§ **INPUT DATA**

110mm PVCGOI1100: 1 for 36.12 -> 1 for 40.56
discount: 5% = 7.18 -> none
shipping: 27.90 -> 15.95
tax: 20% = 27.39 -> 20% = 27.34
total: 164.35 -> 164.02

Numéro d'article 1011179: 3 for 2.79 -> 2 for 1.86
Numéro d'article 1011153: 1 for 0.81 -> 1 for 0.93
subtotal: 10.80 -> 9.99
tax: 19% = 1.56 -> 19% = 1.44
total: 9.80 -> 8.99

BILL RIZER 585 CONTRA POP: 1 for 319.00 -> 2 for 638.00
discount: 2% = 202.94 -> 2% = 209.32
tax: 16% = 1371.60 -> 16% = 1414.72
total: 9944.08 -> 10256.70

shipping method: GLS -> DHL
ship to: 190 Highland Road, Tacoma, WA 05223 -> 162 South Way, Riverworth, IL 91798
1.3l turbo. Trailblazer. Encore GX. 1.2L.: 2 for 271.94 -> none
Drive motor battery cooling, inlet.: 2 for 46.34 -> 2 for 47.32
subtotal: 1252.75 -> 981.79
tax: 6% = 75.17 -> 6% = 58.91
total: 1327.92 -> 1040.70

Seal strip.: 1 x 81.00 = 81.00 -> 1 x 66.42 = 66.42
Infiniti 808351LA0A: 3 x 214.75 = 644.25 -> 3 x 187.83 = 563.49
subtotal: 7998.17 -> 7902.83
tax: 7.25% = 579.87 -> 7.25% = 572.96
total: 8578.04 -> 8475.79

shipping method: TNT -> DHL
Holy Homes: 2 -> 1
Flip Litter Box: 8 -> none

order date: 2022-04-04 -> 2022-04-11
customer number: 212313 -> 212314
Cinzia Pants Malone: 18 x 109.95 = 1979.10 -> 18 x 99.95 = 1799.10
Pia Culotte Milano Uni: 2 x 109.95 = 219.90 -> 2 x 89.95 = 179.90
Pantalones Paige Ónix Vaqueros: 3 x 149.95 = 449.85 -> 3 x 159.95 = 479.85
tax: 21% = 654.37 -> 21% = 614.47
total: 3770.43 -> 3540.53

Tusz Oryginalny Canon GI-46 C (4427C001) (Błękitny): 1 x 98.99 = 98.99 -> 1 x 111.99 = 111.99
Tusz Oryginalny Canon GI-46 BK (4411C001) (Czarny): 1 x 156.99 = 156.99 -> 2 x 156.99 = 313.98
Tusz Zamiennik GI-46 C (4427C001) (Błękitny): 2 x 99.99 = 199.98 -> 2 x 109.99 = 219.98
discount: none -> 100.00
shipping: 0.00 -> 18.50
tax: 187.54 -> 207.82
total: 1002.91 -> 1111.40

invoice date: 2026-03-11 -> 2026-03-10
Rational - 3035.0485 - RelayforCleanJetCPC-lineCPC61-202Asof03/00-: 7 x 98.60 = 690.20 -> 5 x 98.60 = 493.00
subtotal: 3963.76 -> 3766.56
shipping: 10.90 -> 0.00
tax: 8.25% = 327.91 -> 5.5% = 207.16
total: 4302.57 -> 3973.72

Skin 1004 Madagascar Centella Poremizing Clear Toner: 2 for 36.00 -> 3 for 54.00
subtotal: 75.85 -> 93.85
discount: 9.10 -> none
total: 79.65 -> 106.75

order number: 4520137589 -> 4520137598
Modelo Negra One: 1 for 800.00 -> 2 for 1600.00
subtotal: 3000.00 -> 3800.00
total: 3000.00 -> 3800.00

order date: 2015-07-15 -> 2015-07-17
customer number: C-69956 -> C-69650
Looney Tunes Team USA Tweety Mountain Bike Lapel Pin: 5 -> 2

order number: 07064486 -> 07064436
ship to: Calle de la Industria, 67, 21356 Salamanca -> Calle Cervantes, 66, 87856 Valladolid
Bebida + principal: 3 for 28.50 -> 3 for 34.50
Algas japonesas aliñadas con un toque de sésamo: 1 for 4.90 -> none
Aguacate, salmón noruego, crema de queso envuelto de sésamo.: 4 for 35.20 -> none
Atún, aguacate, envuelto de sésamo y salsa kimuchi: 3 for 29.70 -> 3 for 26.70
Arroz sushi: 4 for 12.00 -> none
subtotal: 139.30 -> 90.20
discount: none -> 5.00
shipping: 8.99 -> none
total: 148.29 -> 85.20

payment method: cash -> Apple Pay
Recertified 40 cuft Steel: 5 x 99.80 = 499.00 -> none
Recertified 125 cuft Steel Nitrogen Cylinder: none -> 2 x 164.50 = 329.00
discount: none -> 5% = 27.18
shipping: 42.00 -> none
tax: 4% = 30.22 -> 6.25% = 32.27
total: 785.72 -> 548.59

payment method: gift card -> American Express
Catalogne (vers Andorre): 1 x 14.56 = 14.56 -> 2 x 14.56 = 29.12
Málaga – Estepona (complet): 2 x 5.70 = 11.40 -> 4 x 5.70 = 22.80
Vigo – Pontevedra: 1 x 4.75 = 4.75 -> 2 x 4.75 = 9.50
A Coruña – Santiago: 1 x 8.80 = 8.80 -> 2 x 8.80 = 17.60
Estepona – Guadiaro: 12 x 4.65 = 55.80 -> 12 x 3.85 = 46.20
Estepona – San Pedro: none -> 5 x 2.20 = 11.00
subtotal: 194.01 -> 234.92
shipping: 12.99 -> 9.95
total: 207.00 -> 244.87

§ **WHAT THE TASK REQUIRES**
Each line above is to be copied exactly as written.

§ **RESULT**
110mm PVCGOI1100: 1 for 36.12 -> 1 for 40.56
discount: 5% = 7.18 -> none
shipping: 27.90 -> 15.95
tax: 20% = 27.39 -> 20% = 27.34
total: 164.35 -> 164.02

Numéro d'article 1011179: 3 for 2.79 -> 2 for 1.86
Numéro d'article 1011153: 1 for 0.81 -> 1 for 0.93
subtotal: 10.80 -> 9.99
tax: 19% = 1.56 -> 19% = 1.44
total: 9.80 -> 8.99

BILL RIZER 585 CONTRA POP: 1 for 319.00 -> 2 for 638.00
discount: 2% = 202.94 -> 2% = 209.32
tax: 16% = 1371.60 -> 16% = 1414.72
total: 9944.08 -> 10256.70

shipping method: GLS -> DHL
ship to: 190 Highland Road, Tacoma, WA 05223 -> 162 South Way, Riverworth, IL 91798
1.3l turbo. Trailblazer. Encore GX. 1.2L.: 2 for 271.94 -> none
Drive motor battery cooling, inlet.: 2 for 46.34 -> 2 for 47.32
subtotal: 1252.75 -> 981.79
tax: 6% = 75.17 -> 6% = 58.91
total: 1327.92 -> 1040.70

Seal strip.: 1 x 81.00 = 81.00 -> 1 x 66.42 = 66.42
Infiniti 808351LA0A: 3 x 214.75 = 644.25 -> 3 x 187.83 = 563.49
subtotal: 7998.17 -> 7902.83
tax: 7.25% = 579.87 -> 7.25% = 572.96
total: 8578.04 -> 8475.79

shipping method: TNT -> DHL
Holy Homes: 2 -> 1
Flip Litter Box: 8 -> none

order date: 2022-04-04 -> 2022-04-11
customer number: 212313 -> 212314
Cinzia Pants Malone: 18 x 109.95 = 1979.10 -> 18 x 99.95 = 1799.10
Pia Culotte Milano Uni: 2 x 109.95 = 219.90 -> 2 x 89.95 = 179.90
Pantalones Paige Ónix Vaqueros: 3 x 149.95 = 449.85 -> 3 x 159.95 = 479.85
tax: 21% = 654.37 -> 21% = 614.47
total: 3770.43 -> 3540.53

Tusz Oryginalny Canon GI-46 C (4427C001) (Błękitny): 1 x 98.99 = 98.99 -> 1 x 111.99 = 111.99
Tusz Oryginalny Canon GI-46 BK (4411C001) (Czarny): 1 x 156.99 = 156.99 -> 2 x 156.99 = 313.98
Tusz Zamiennik GI-46 C (4427C001) (Błękitny): 2 x 99.99 = 199.98 -> 2 x 109.99 = 219.98
discount: none -> 100.00
shipping: 0.00 -> 18.50
tax: 187.54 -> 207.82
total: 1002.91 -> 1111.40

invoice date: 2026-03-11 -> 2026-03-10
Rational - 3035.0485 - RelayforCleanJetCPC-lineCPC61-202Asof03/00-: 7 x 98.60 = 690.20 -> 5 x 98.60 = 493.00
subtotal: 3963.76 -> 3766.56
shipping: 10.90 -> 0.00
tax: 8.25% = 327.91 -> 5.5% = 207.16
total: 4302.57 -> 3973.72

Skin 1004 Madagascar Centella Poremizing Clear Toner: 2 for 36.00 -> 3 for 54.00
subtotal: 75.85 -> 93.85
discount: 9.10 -> none
total: 79.65 -> 106.75

order number: 4520137589 -> 4520137598
Modelo Negra One: 1 for 800.00 -> 2 for 1600.00
subtotal: 3000.00 -> 3800.00
total: 3000.00 -> 3800.00

order date: 2015-07-15 -> 2015-07-17
customer number: C-69956 -> C-69650
Looney Tunes Team USA Tweety Mountain Bike Lapel Pin: 5 -> 2

order number: 07064486 -> 07064436
ship to: Calle de la Industria, 67, 21356 Salamanca -> Calle Cervantes, 66, 87856 Valladolid
Bebida + principal: 3 for 28.50 -> 3 for 34.50
Algas japonesas aliñadas con un toque de sésamo: 1 for 4.90 -> none
Aguacate, salmón noruego, crema de queso envuelto de sésamo.: 4 for 35.20 -> none
Atún, aguacate, envuelto de sésamo y salsa kimuchi: 3 for 29.70 -> 3 for 26.70
Arroz sushi: 4 for 12.00 -> none
subtotal: 139.30 -> 90.20
discount: none -> 5.00
shipping: 8.99 -> none
total: 148.29 -> 85.20

payment method: cash -> Apple Pay
Recertified 40 cuft Steel: 5 x 99.80 = 499.00 -> none
Recertified 125 cuft Steel Nitrogen Cylinder: none -> 2 x 164.50 = 329.00
discount: none -> 5% = 27.18
shipping: 42.00 -> none
tax: 4% = 30.22 -> 6.25% = 32.27
total: 785.72 -> 548.59

payment method: gift card -> American Express
Catalogne (vers Andorre): 1 x 14.56 = 14.56 -> 2 x 14.56 = 29.12
Málaga – Estepona (complet): 2 x 5.70 = 11.40 -> 4 x 5.70 = 22.80
Vigo – Pontevedra: 1 x 4.75 = 4.75 -> 2 x 4.75 = 9.50
A Coruña – Santiago: 1 x 8.80 = 8.80 -> 2 x 8.80 = 17.60
Estepona – Guadiaro: 12 x 4.65 = 55.80 -> 12 x 3.85 = 46.20
Estepona – San Pedro: none -> 5 x 2.20 = 11.00
subtotal: 194.01 -> 234.92
shipping: 12.99 -> 9.95
total: 207.00 -> 244.87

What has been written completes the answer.